If you’re looking to buy a home or refinance your current one, expect mortgage rates to remain low into 2021. However, the possibility of rates falling to 2.5 percent or lower has faded as the U.S. economy has rebounded.
The average 30-year fixed mortgage rate reached an all-time low of 3.09 percent in September 2020, according to Bankrate’s weekly survey of large lenders. The uncertainty caused by the coronavirus pandemic has also created uncertainty around where rates will go by mid-2021.
Some rate watchers say rates could fall further, setting new record lows. Others expect it to edge back toward 3.5 percent. The wild card, of course, is how the U.S. economy recovers from the COVID-19 pandemic, an economic shock without precedent for at least the past century.
Here’s how a range of experts predicts mortgage rates will move.
Expect mortgage rates to remain low
While the Federal Reserve has indicated it will hold rates down for years, the Fed only directly controls interest rates with the shortest terms. “Longer-term interest rates, including mortgage rates, will reflect the economy’s track,” says Lynn Reaser, chief economist at Point Loma Nazarene University in San Diego.
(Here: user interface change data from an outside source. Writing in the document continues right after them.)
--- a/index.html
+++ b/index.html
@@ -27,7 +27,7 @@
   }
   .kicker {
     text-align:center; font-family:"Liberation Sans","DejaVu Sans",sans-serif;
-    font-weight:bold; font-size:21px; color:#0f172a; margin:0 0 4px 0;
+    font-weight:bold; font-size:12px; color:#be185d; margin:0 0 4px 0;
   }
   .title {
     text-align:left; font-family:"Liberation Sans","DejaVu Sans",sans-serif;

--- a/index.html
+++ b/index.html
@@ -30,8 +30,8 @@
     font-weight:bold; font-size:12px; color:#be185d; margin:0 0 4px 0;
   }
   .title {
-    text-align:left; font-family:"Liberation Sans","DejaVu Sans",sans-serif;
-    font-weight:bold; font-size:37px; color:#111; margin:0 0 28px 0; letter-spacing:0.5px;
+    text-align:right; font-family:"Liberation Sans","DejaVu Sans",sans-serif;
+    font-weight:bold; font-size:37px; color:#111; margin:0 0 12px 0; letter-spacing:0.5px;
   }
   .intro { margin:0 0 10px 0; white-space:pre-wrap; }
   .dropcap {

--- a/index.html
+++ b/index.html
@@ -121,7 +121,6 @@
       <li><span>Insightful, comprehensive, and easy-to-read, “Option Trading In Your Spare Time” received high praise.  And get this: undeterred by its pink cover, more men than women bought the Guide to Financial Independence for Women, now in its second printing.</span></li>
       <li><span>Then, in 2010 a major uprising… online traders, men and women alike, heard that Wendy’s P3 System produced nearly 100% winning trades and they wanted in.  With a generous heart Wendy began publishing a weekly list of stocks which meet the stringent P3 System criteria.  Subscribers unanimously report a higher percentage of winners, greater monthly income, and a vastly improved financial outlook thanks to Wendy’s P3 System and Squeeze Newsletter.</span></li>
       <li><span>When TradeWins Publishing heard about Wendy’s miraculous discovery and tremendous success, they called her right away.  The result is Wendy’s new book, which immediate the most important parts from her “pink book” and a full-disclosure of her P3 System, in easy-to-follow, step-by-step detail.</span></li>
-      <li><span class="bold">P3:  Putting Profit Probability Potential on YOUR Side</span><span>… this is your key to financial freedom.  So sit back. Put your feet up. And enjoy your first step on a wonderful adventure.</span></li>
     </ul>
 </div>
A vaccine could enable tourism and other parts of the economy to rebound. Rising confidence, growing retail activity and falling unemployment would spill over into financial markets. “As the economic recovery gains momentum, mortgage rates might back up to around 3.5 percent,” she says.
However, Ken H. Johnson, a housing economist at Florida Atlantic University, is less optimistic about a quick economic recovery. “Rates will remain low for at least another year,” he says. “I just do not see full or near-full economic recovery until COVID-19 no longer or minimally impacts the economy.”
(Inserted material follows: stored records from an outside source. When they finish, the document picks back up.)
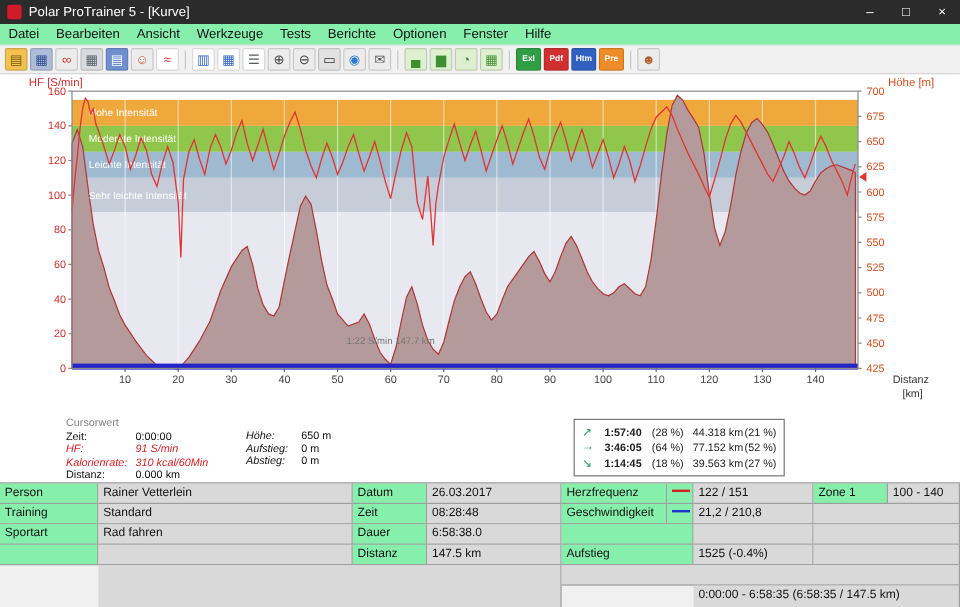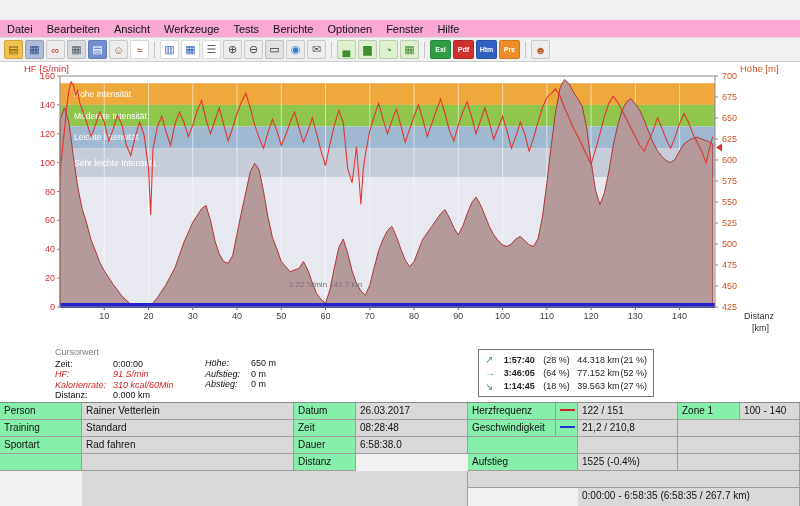--- a/index.html
+++ b/index.html
@@ -61,6 +61,13 @@
 
 <div id="app">
 
+  <div id="titlebar">
+    <div id="app-icon"></div>
+    <div id="title-text">Polar ProTrainer 5 - [Kurve]</div>
+    <div class="wbtn">–</div>
+    <div class="wbtn">□</div>
+    <div class="wbtn">×</div>
+  </div>
 
   <div id="menubar">
     <span class="mitem">Datei</span>

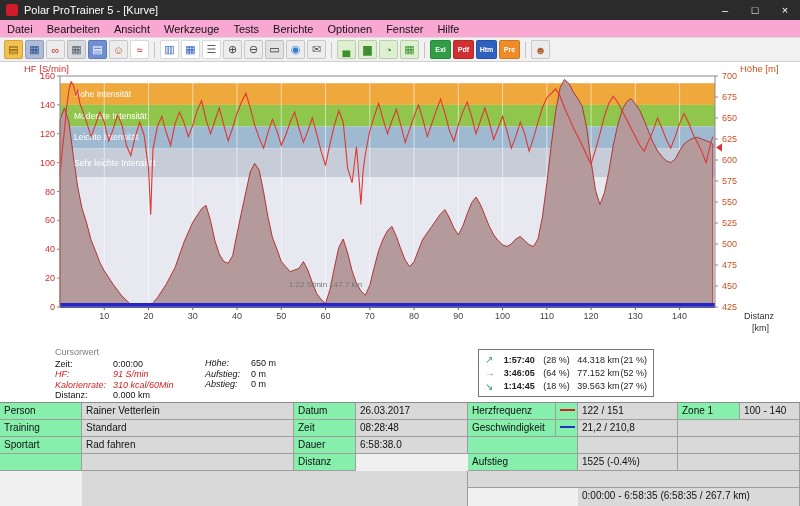--- a/index.html
+++ b/index.html
@@ -12,7 +12,7 @@
   #title-text{flex:1 1 auto;white-space:nowrap;overflow:hidden;}
   .wbtn{width:30px;height:20px;line-height:20px;text-align:center;font-size:11px;color:#fff;}
   
-  #menubar{position:absolute;top:20px;left:0;width:800px;height:18px;background:#f9a8d4;
+  #menubar{position:absolute;top:20px;left:0;width:800px;height:18px;background:#86efac;
            display:flex;align-items:center;font-size:11px;color:#111;border-bottom:1px solid #dcdcdc;box-sizing:border-box;}
   .mitem{padding:0 7px;line-height:18px;white-space:nowrap;}
   

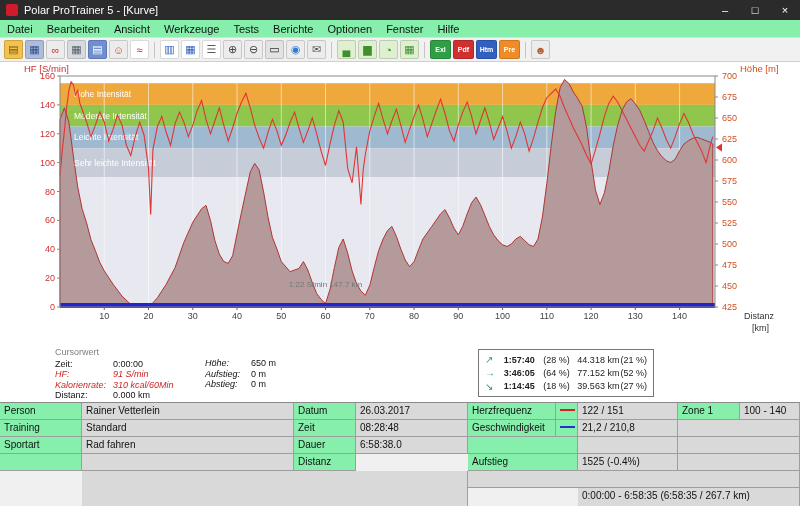--- a/index.html
+++ b/index.html
@@ -290,6 +290,7 @@
     <div class="c L" style="grid-area:4/1/5/2"></div>
     <div class="c V" style="grid-area:4/2/5/3"></div>
     <div class="c L" style="grid-area:4/3/5/4">Distanz</div>
+    <div class="c V" style="grid-area:4/4/5/5">147.5 km</div>
     <div class="c L" style="grid-area:4/5/5/7">Aufstieg</div>
     <div class="c V" style="grid-area:4/7/5/8">1525 (-0.4%)</div>
     <div class="c V" style="grid-area:4/8/5/10"></div>

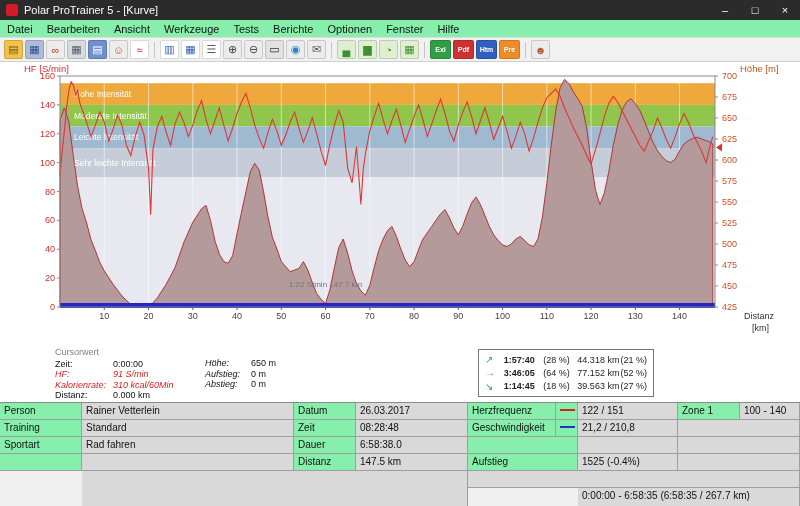--- a/index.html
+++ b/index.html
@@ -297,7 +297,7 @@
 
     <div class="c V" style="grid-area:5/2/7/5"></div>
     <div class="c V" style="grid-area:5/5/6/10"></div>
-    <div class="c V" style="grid-area:6/7/7/10">0:00:00 - 6:58:35 (6:58:35 / 267.7 km)</div>
+    <div class="c V" style="grid-area:6/7/7/10">0:00:00 - 6:58:35 (6:58:35 / 147.5 km)</div>
   </div>
 
 </div>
Economic recovery could boost rates
Greg McBride, CFA, Bankrate’s chief financial analyst, sees rates holding steady in the coming year. “Mortgage rates will remain at historically low levels and in no way be an impediment to well-qualified borrowers, but they won’t be quite as low as what was seen in the summer of 2020,” he says. “A refinance fee taking effect in Q4 2020 and further economic improvement will push rates a bit higher.”
Audrey Boissonou of Guarantee Mortgage in Walnut Creek, California, says the direction of the economy will prove crucial. “I’m locking people in in the high 2s right now,” she says. “I am seeing nothing that makes me think rates will go up. Of course, it all depends on what happens in the next few months. It can all change on a dime.”
Predicting rates is always a challenge, as Boissonou notes. But if the Fed’s attitude is any indication, then rates could remain low over the next year.
The Fed has set a pattern of keeping long rates low in challenging times, says William Emmons, the lead economist at the Center for Household Financial Stability at the Federal Reserve Bank of St. Louis. “The demonstrated willingness of the Fed is to do the old cliche of ‘whatever it takes,’” says Emmons, who adds that he doesn’t state the Fed’s official position. “That’s pretty widespread, the belief that the Fed will do whatever it takes.”
If you’re keeping a close eye on rates, remember that a presidential election is coming in November, as if anyone who follows the news these days could forget.
“The $64,000 question as it relates to the financial markets and to the mortgage market is who will be our next president,” says Andrew Weinberg, principal at Silver Fin Capital Group. “At a minimum, it is fair to say that each candidate will have a different approach to the economy, taxes and how to best achieve growth.”
Typically, the Fed tries to keep a low profile in an election year. But this year is anything but typical. The Fed has pumped trillions of dollars into the U.S. economy to counter the coronavirus recession.
Although low rates are generally beneficial to homeowners and buyers, they also can fatten price tags of homes, which cancels out the savings from historically low rates. Gordon Miller of Miller Lending Group in Cary, North Carolina, says the combination of economic volatility and political uncertainty could push rates even lower. “I don’t think we’ve bottomed yet,” Miller says, “so that would suggest a rate within a quarter-point of where we are.”